The data ->
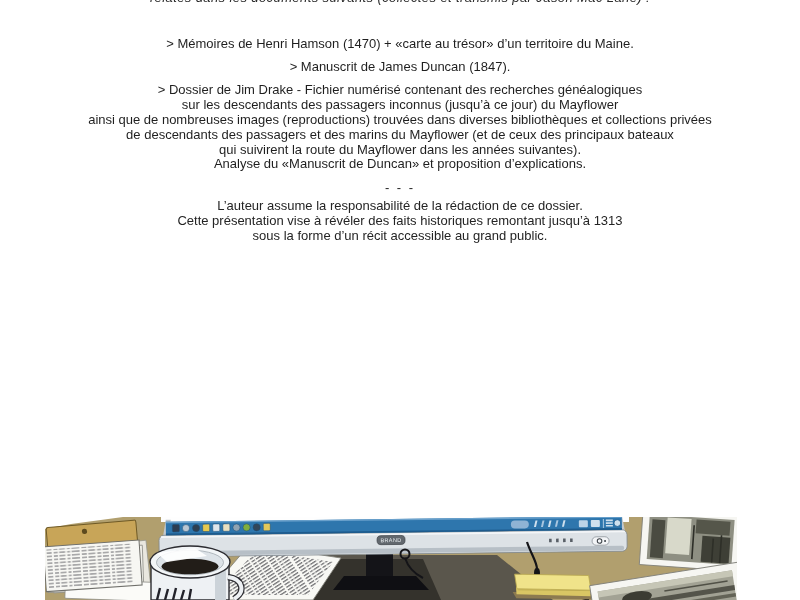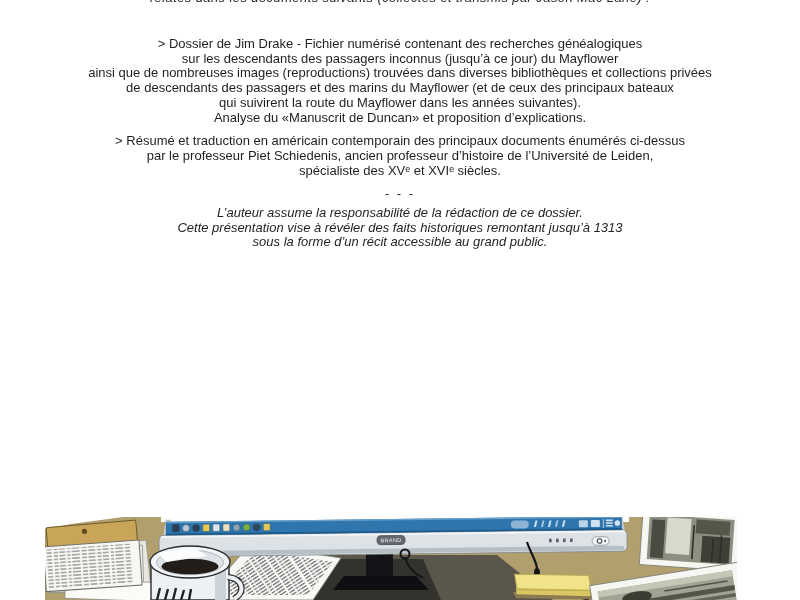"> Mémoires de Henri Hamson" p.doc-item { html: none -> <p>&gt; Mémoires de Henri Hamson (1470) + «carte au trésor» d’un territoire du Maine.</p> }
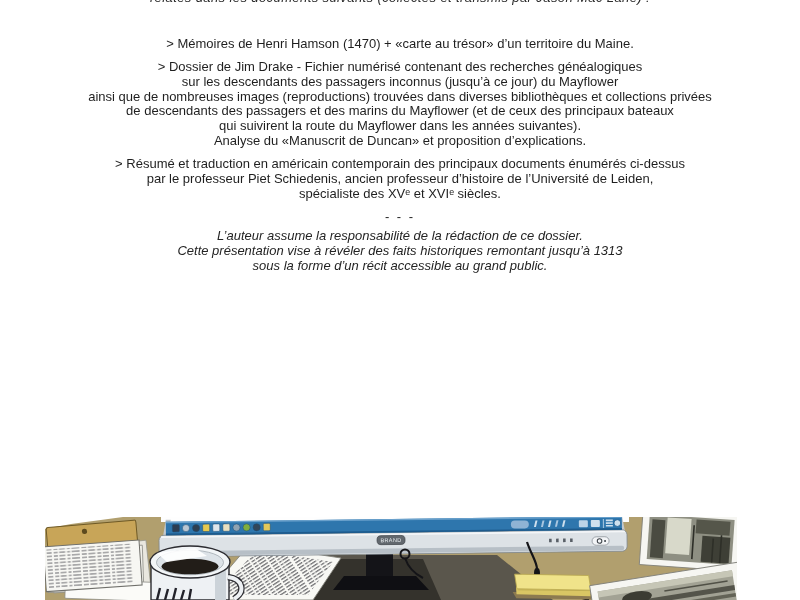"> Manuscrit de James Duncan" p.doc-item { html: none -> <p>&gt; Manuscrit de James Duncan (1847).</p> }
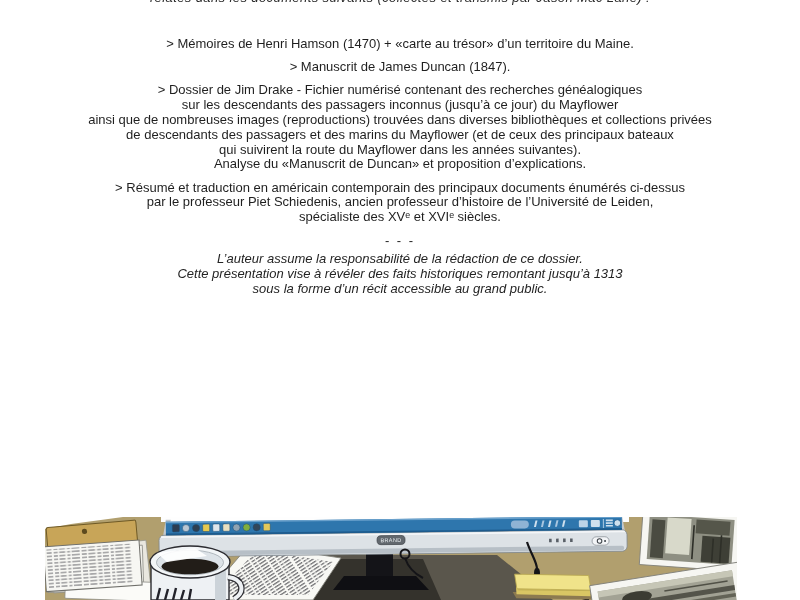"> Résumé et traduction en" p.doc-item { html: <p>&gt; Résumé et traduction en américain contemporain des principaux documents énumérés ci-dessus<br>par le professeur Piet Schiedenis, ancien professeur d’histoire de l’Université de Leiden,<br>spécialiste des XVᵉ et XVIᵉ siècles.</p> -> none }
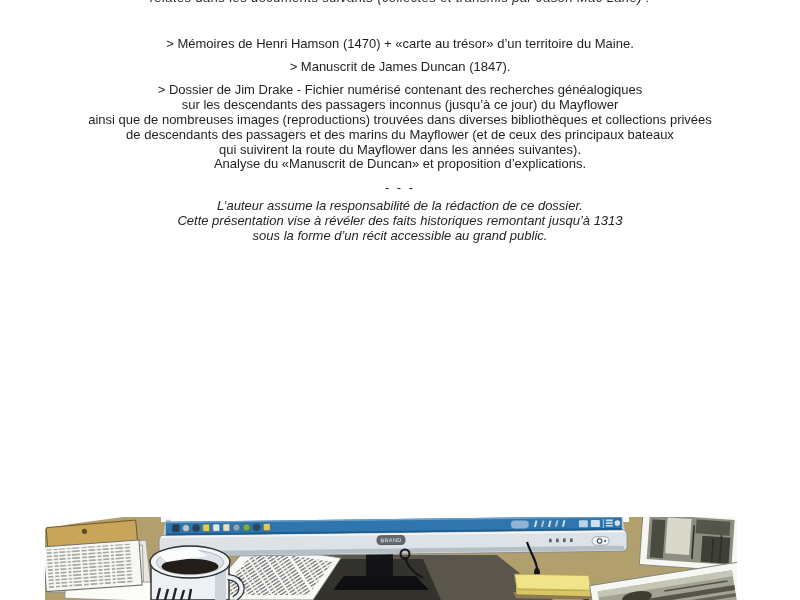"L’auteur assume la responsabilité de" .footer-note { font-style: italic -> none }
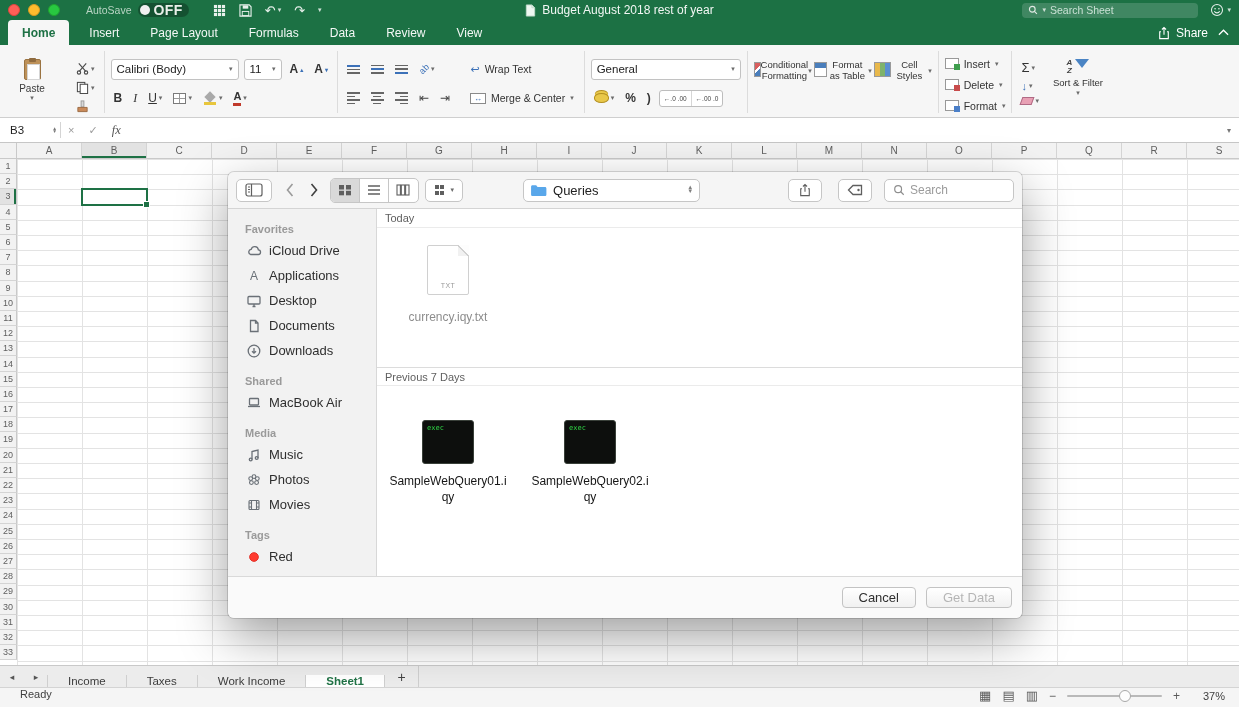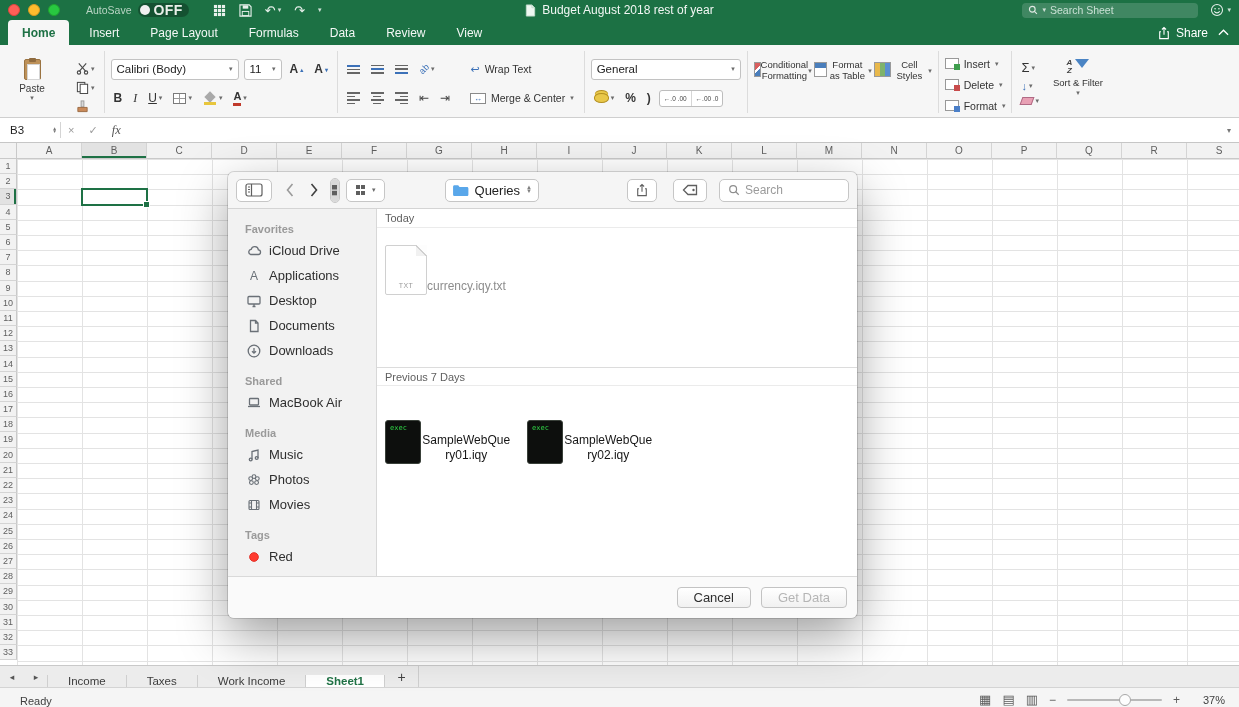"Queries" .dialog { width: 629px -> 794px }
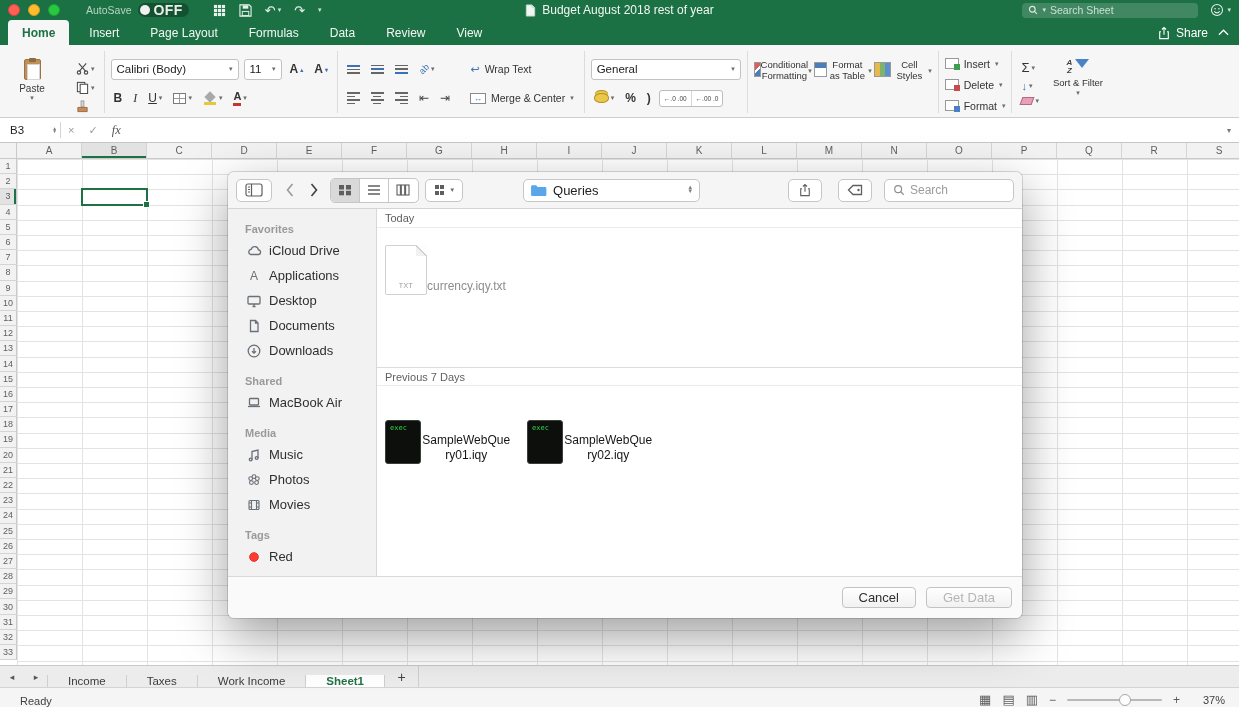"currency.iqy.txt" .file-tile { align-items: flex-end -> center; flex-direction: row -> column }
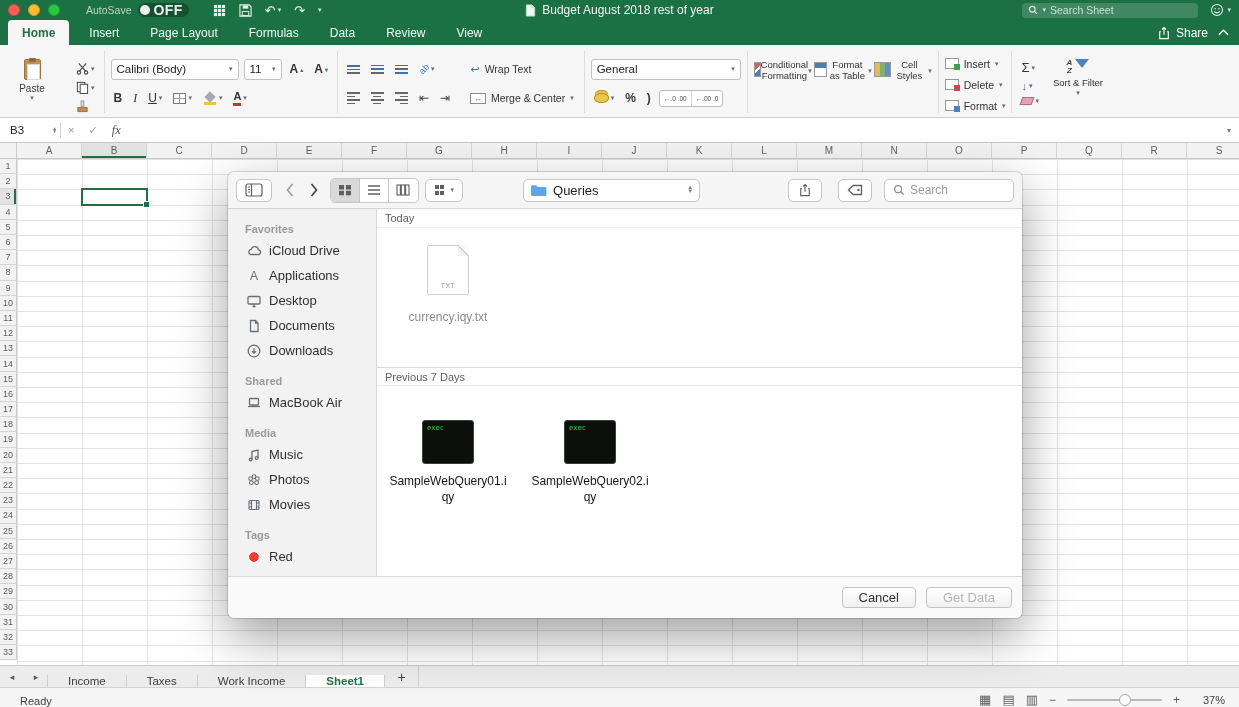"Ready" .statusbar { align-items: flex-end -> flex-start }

Exercise requirements -> From the first line to the last, print the records exactly; leave out the pictures.

Output for this task ->
"> Mémoires de Henri Hamson" p.doc-item { html: none -> <p>&gt; Mémoires de Henri Hamson (1470) + «carte au trésor» d’un territoire du Maine.</p> }
"> Manuscrit de James Duncan" p.doc-item { html: none -> <p>&gt; Manuscrit de James Duncan (1847).</p> }
"> Résumé et traduction en" p.doc-item { html: <p>&gt; Résumé et traduction en américain contemporain des principaux documents énumérés ci-dessus<br>par le professeur Piet Schiedenis, ancien professeur d’histoire de l’Université de Leiden,<br>spécialiste des XVᵉ et XVIᵉ siècles.</p> -> none }
"L’auteur assume la responsabilité de" .footer-note { font-style: italic -> none }
"Queries" .dialog { width: 629px -> 794px }
"currency.iqy.txt" .file-tile { align-items: flex-end -> center; flex-direction: row -> column }
"Ready" .statusbar { align-items: flex-end -> flex-start }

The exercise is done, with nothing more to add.